╔══

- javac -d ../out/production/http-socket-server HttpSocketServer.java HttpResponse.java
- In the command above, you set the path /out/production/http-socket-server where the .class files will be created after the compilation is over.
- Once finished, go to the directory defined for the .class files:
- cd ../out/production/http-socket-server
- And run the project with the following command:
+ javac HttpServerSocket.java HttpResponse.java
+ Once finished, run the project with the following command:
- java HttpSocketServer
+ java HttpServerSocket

╚══
╔══

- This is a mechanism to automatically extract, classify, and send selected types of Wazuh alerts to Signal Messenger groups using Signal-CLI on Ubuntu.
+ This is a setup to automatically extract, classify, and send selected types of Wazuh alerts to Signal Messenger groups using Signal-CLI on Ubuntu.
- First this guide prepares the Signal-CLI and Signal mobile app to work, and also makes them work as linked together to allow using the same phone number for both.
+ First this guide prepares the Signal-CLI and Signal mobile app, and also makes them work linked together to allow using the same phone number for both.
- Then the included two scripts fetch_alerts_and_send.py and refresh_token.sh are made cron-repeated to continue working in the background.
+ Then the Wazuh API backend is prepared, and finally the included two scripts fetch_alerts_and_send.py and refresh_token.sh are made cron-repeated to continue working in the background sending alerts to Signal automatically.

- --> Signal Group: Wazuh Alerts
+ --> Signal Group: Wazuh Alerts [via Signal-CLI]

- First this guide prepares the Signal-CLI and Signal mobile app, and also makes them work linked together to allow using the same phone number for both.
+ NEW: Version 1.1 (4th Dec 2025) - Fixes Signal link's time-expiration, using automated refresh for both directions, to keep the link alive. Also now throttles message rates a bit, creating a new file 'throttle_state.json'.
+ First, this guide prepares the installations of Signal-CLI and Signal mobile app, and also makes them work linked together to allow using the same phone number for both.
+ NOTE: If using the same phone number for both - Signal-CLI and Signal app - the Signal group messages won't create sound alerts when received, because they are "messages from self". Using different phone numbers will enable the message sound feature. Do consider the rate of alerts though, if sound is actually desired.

╚══

Only one part of the material above is to be transcribed, namely the lines starting with the line that has "- Then the included" and going on through the line that has "First, this guide", exactly as they stand.

▶ **ANSWER SECTION**
- Then the included two scripts fetch_alerts_and_send.py and refresh_token.sh are made cron-repeated to continue working in the background.
+ Then the Wazuh API backend is prepared, and finally the included two scripts fetch_alerts_and_send.py and refresh_token.sh are made cron-repeated to continue working in the background sending alerts to Signal automatically.

- --> Signal Group: Wazuh Alerts
+ --> Signal Group: Wazuh Alerts [via Signal-CLI]

- First this guide prepares the Signal-CLI and Signal mobile app, and also makes them work linked together to allow using the same phone number for both.
+ NEW: Version 1.1 (4th Dec 2025) - Fixes Signal link's time-expiration, using automated refresh for both directions, to keep the link alive. Also now throttles message rates a bit, creating a new file 'throttle_state.json'.
+ First, this guide prepares the installations of Signal-CLI and Signal mobile app, and also makes them work linked together to allow using the same phone number for both.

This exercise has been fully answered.